Misleading Relapse Rates in Treating Addiction

We have all heard of the lousy relapse rates when it comes to treating addiction. But what about some of the success rates you hear about from various treatment programs or drug rehabs? Do these programs and rehabs really have the magic answer? Let’s take a look:

Keep in mind that sometimes the numbers are manipulated a bit, and a certain treatment method or a specific rehab might distort their numbers a bit. This occurs naturally as businesses want to look good and encourage more business, even if their particular method is not really all that successful at truly helping addicts and alcoholics.

How can success rates be manipulated for recovery?

One way is through the use of discounting those who relapse or fail through some line of reasoning. For example, a treatment center might do a follow up survey and ask all of the respondents if they were still clean and sober after, say, 6 months time. Many will say that they have relapsed, and the percentage of success will not look so great. So in order to improve that rate, the questionnaire might ask if they followed through explicitly with all of their aftercare recommendations (such as attending long term treatment, going to intensive outpatient groups, or attending 12 step meetings every day). If the person has not explicitly followed their drug addiction therapy (a highly likely scenario), then the survey results discounts this “relapse” from their results because the person did not technically follow through with their treatment program.

Another way that relapse rates are misrepresented is with the whole drug-of-choice argument. Say a person is addicted to crack and they go to treatment and they manage to stay off the crack when they are released and might even attend an NA meeting or two. In follow up surveys, they correctly proclaim that they have in fact abstained from their drug of choice, while in the meantime, they have started drinking heavily in order to self-medicate over the lack of their “real” drug of choice. Under such a survey system, this type of person gets counted as a success story, when in fact, they are simply switching one drug for another and are likely no better off then when they started.

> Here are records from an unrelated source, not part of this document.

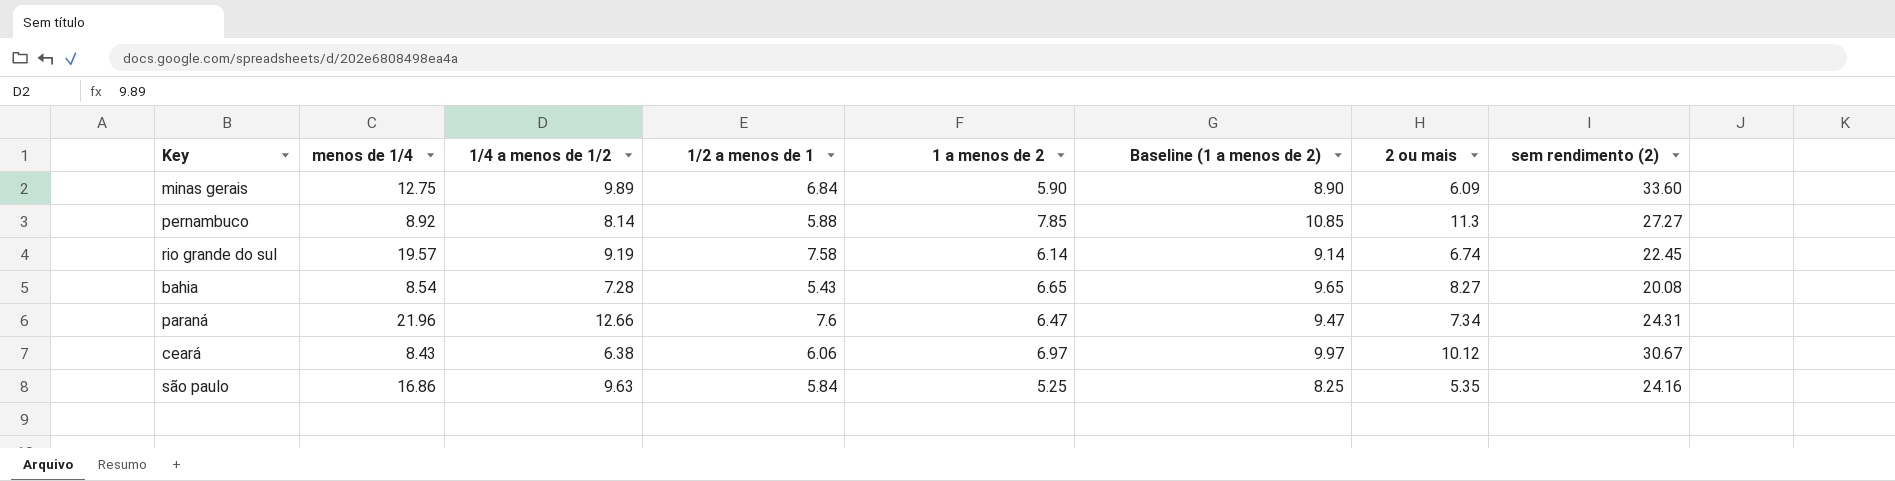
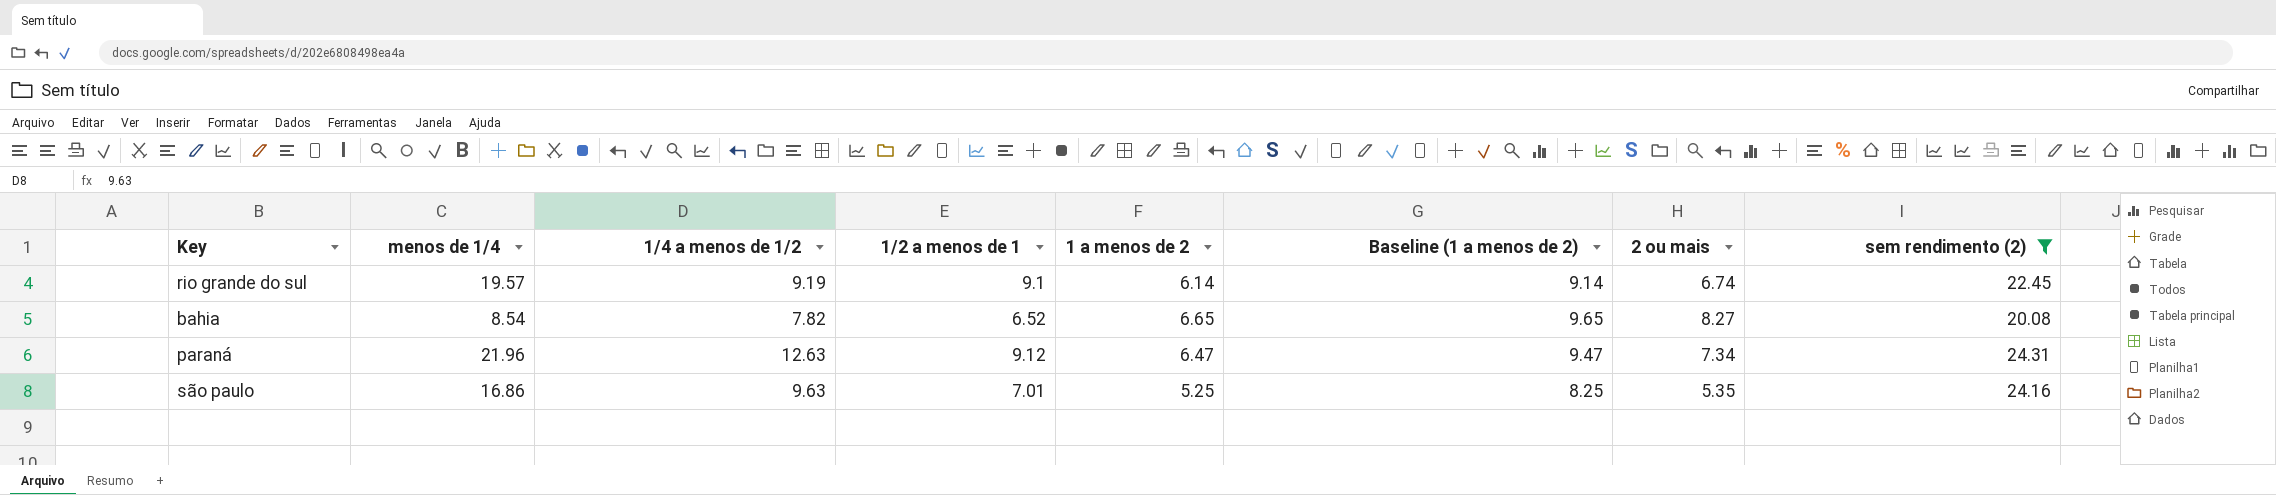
filter: none -> sem rendimento (2) <= 24.31
rio grande do sul | 1/2 a menos de 1: 7.58 -> 9.1
bahia | 1/4 a menos de 1/2: 7.28 -> 7.82
bahia | 1/2 a menos de 1: 5.43 -> 6.52
paraná | 1/4 a menos de 1/2: 12.66 -> 12.63
paraná | 1/2 a menos de 1: 7.6 -> 9.12
são paulo | 1/2 a menos de 1: 5.84 -> 7.01

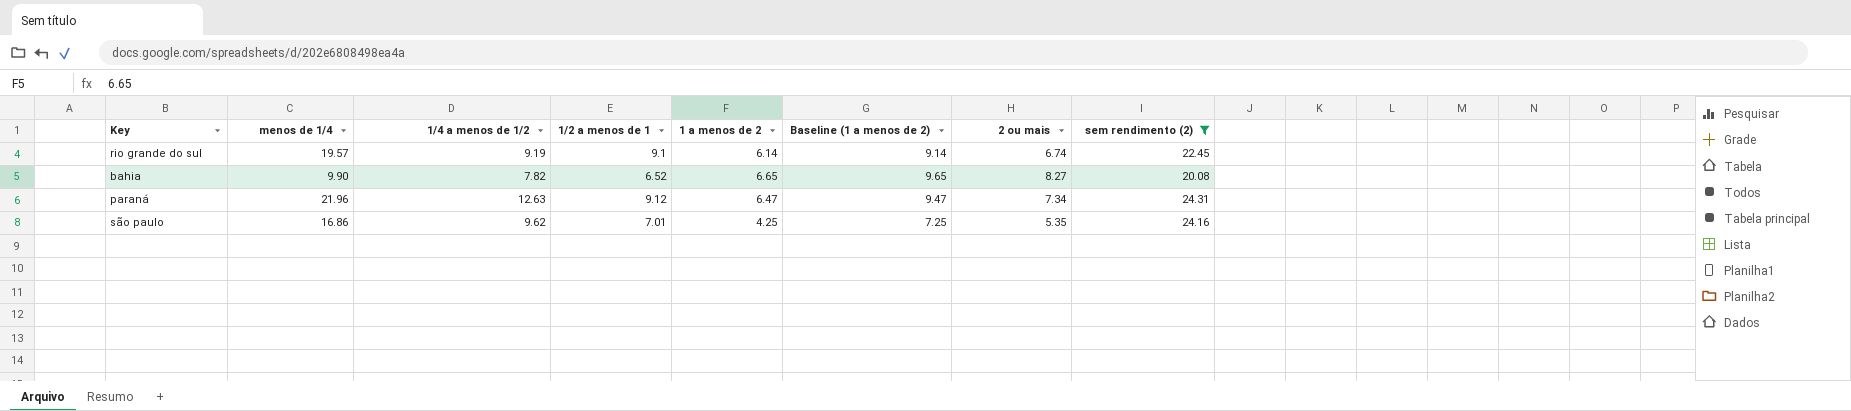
bahia | menos de 1/4: 8.54 -> 9.90
são paulo | 1/4 a menos de 1/2: 9.63 -> 9.62
são paulo | 1 a menos de 2: 5.25 -> 4.25
são paulo | Baseline (1 a menos de 2): 8.25 -> 7.25

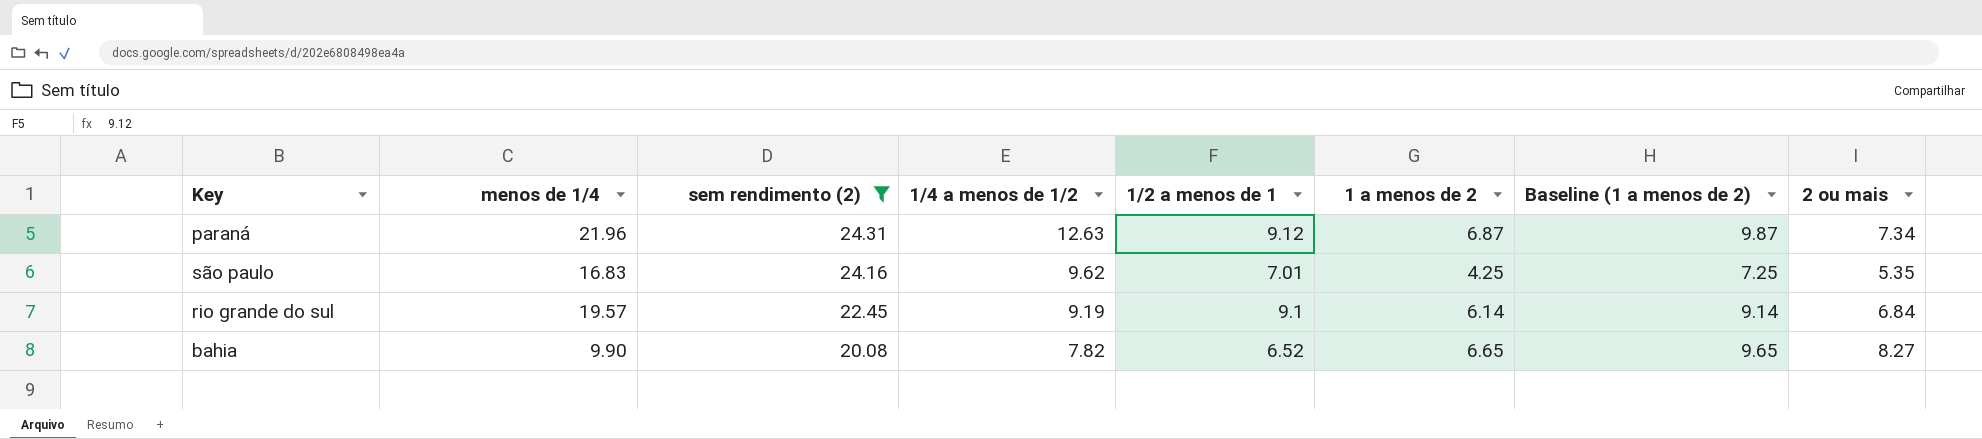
row order: none -> sem rendimento (2) descending
column sem rendimento (2) | position: 8 -> 3
paraná | 1 a menos de 2: 6.47 -> 6.87
paraná | Baseline (1 a menos de 2): 9.47 -> 9.87
são paulo | menos de 1/4: 16.86 -> 16.83
rio grande do sul | 2 ou mais: 6.74 -> 6.84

A third way that relapse rates are manipulated is due to the creative use of time frame. An example of this would be to show how your treatment center might have a really high success rate at getting addicts clean and sober for at least 30 days. This seems remarkable at first, until you realize that this particular treatment center is a 28 day inpatient program in a strictly controlled environment. Basing the success rate on 6 months or years clean time would be much more useful, but obviously not as compelling when it comes to marketing purposes.

Action items – what you can do:

1) Don’t pin your hopes on a number. Success in recovery is not magic, and there are not short cuts. It takes work and dedication to achieve long term sobriety.

2) Don’t limit yourself to a single treatment philosophy. There are different methods and programs for staying clean and sober, and the choice of which one you use is far less important than what any single person will tell you. Why? Because everyone thinks that the method they used to get sober is the only true way that works. Simply not true. Which program you choose is almost irrelevant. What matters is your conviction to stay sober and your level of willingness.

Treating Addiction – Why are Treatment Centers so Expensive?

Treating addiction is expensive. Period.

Actually staying in a drug rehab costs a lot of money, simply because it is essentially a health care facility similar to hospital. If the rehab offers detoxification services (and most do) then these will be medically supervised by nurses and possibly even doctors which will only add to the higher cost.

But the high cost of treating addiction goes further than this. It’s expensive to treat because addiction is so complicated.

For example, many addicts and alcoholics have co-occurring disorders–a mental illness diagnosis of some sort along side of their chemical addiction. Helping this type of person to recover from addiction will usually involve treating their mental illness as well. This drives the cost of treatment up even further, as psychiatric counseling and any necessary medications are not going to come cheap.

Not only is it expensive, but the financial implications with treating addiction and alcoholism are getting worse in the following ways:

1) Treatment services are becoming more expensive – as the cost of health care in general continues to rise.

2) Insurance companies become less and less willing each year to pay the cost of treatment.

3) Insurance companies are only willing to fund shorter treatment stays, which are proving less effective, requiring more visits in the future and ultimately costing more.

4) State funding for treatment is gradually being reduced over time.

You have to give credit to AA and 12 step fellowships. While they may not have the medical facilities necessary to safely detox an alcoholic, many people have skipped going to formal treatment centers entirely and made their way to a successful sobriety through the use of AA alone. Given that it is essentially “free” (self supporting through their own contributions), a person could feasible stay clean and sober without ever spending a single dime on their recovery, simply through the use of meetings.

What makes this even more maddening is that the success rates are very close when comparing treatment centers to AA. When looking at the success and failures in recovery, it almost seems like the initial stay in rehab was inconsequential. Long term sobriety rates point to the fact that it really doesn’t matter how you got clean, it matters how you stay clean. Rehab is short term, but sobriety has to last for a lifetime.